*Web document revisions*.

◆ ◆ ◆ ◆ ◆

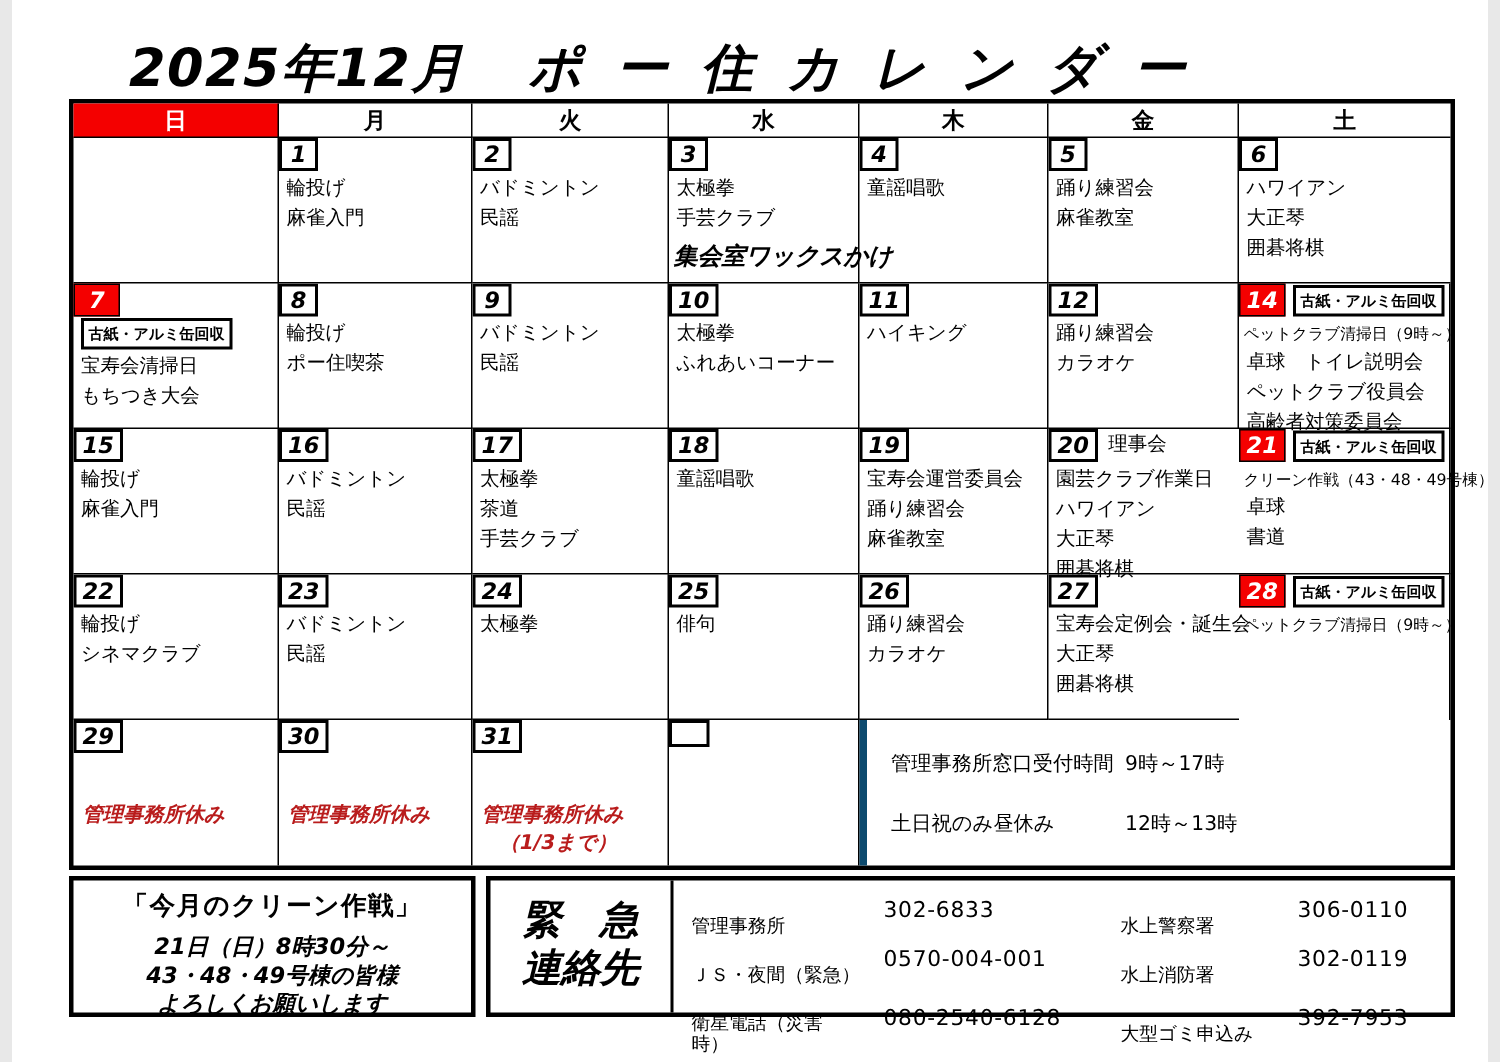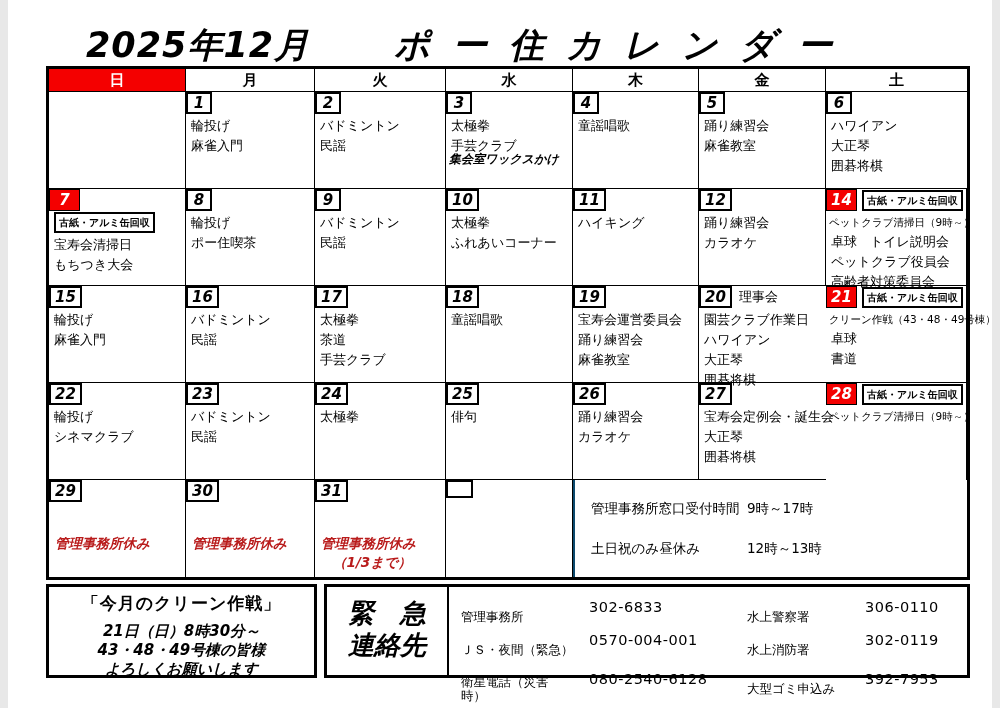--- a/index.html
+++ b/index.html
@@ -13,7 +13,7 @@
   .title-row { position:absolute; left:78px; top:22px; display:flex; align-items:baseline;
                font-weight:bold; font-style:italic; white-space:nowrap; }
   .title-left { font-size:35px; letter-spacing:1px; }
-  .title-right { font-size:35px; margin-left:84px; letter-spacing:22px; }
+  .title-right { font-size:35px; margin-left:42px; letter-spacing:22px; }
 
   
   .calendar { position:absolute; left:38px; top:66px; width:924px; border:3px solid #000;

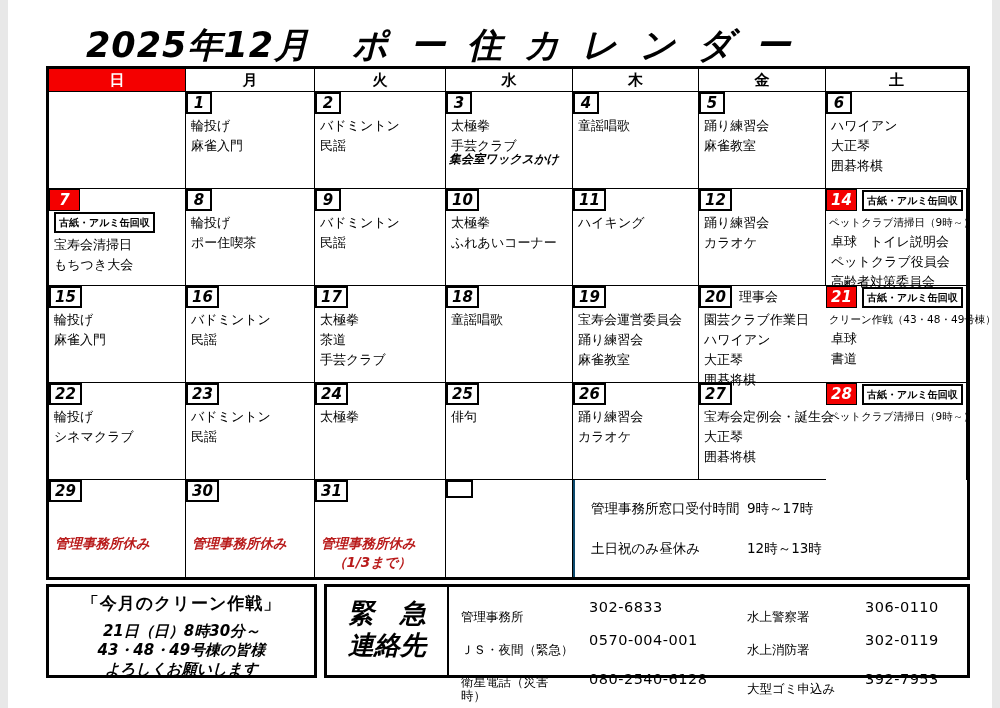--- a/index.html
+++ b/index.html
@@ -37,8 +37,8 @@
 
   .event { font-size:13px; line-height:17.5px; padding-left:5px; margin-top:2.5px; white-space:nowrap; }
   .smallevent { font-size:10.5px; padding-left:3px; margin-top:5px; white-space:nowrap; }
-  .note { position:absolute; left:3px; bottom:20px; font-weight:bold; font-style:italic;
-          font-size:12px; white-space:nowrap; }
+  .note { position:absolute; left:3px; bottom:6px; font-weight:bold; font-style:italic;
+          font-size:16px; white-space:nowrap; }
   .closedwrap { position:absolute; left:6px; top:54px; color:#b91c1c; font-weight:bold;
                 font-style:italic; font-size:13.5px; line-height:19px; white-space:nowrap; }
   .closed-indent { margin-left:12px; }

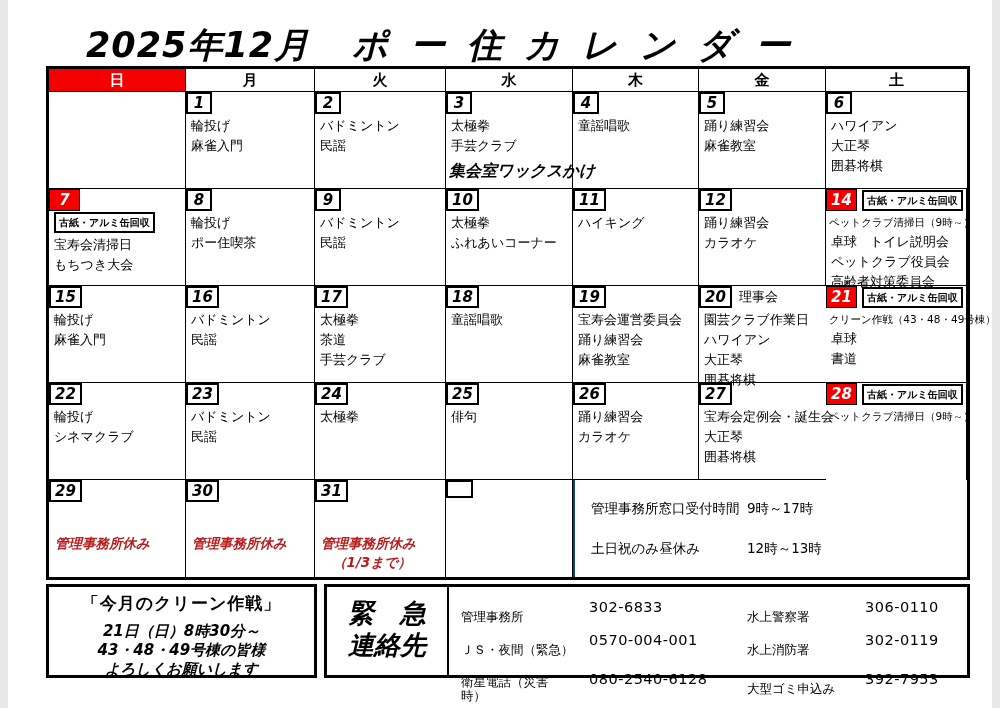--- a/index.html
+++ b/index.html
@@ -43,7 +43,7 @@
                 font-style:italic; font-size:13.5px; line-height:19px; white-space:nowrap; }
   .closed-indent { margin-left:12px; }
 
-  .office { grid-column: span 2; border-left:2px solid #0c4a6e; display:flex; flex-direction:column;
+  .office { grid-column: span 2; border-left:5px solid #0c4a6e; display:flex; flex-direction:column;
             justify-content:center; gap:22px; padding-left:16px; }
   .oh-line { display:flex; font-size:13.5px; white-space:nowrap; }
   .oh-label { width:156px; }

◆ ◆ ◆ ◆ ◆

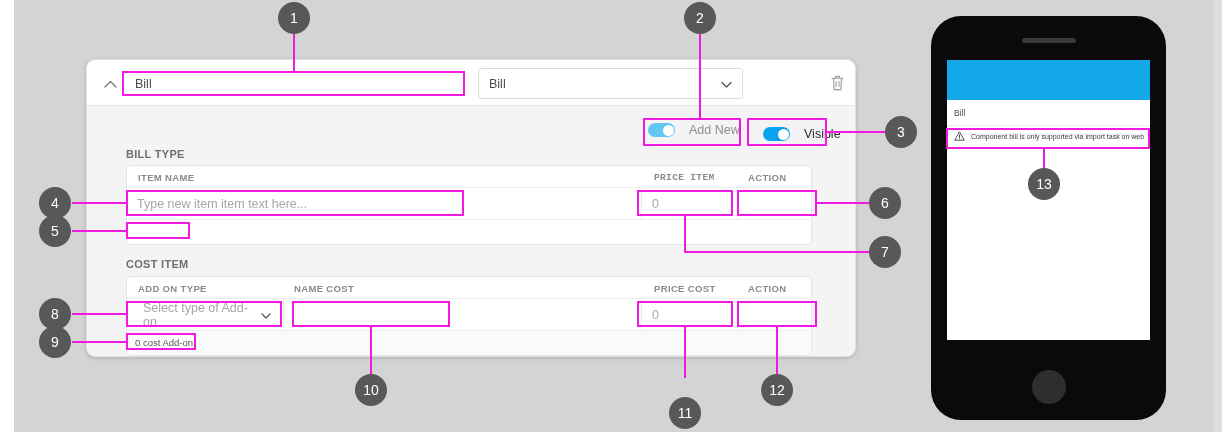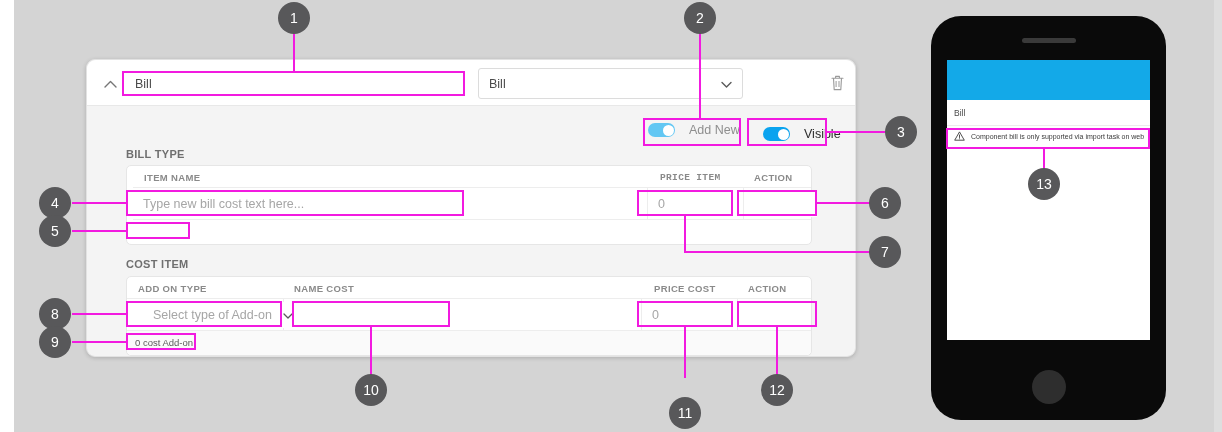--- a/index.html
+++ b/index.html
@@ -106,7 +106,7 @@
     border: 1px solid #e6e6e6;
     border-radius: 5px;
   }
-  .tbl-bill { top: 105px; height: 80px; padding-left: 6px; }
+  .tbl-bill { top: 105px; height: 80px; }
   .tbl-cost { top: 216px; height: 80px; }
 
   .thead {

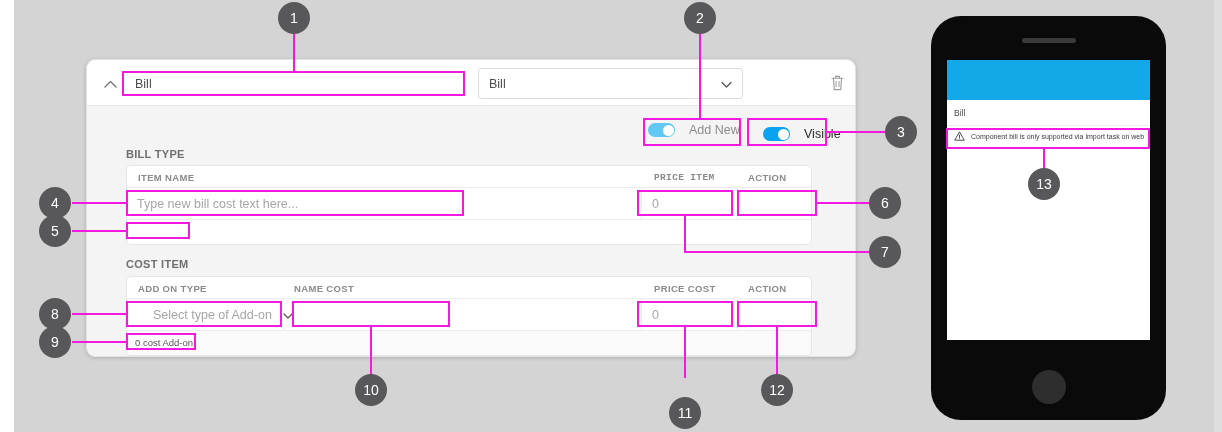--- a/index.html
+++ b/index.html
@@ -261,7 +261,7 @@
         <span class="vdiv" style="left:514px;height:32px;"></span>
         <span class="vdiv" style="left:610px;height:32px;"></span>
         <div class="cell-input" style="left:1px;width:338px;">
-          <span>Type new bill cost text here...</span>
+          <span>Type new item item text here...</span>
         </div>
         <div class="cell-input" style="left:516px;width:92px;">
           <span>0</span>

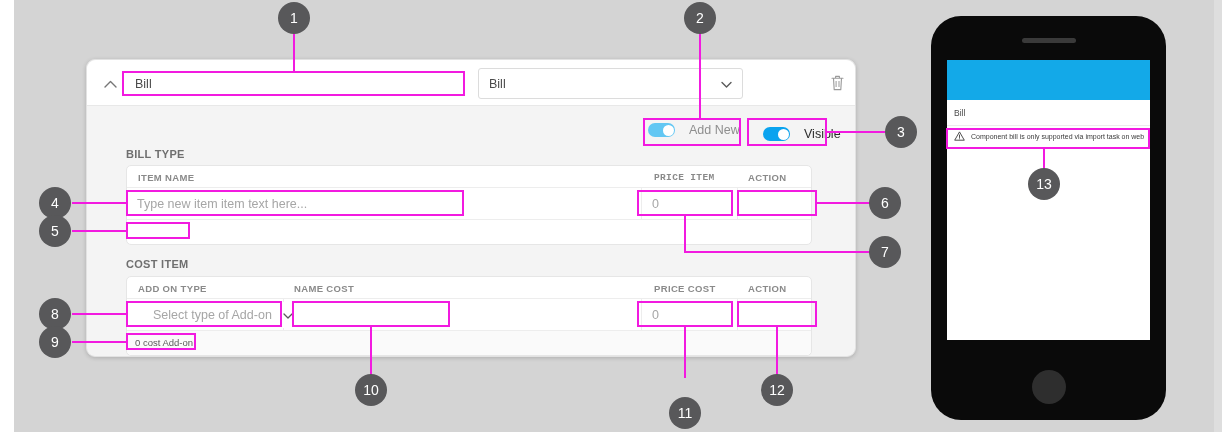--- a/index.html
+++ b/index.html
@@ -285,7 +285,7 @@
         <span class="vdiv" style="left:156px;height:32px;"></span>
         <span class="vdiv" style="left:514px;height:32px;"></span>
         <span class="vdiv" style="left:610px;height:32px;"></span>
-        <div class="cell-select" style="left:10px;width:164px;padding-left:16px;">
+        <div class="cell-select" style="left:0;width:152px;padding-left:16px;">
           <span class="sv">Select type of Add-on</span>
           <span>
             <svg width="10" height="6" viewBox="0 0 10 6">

◆ ◆ ◆ ◆ ◆

*What is expected*.
Select every line in the records above that contains the word "bill".

*Written solution*.
-  .tbl-bill { top: 105px; height: 80px; padding-left: 6px; }
+  .tbl-bill { top: 105px; height: 80px; }
-          <span>Type new bill cost text here...</span>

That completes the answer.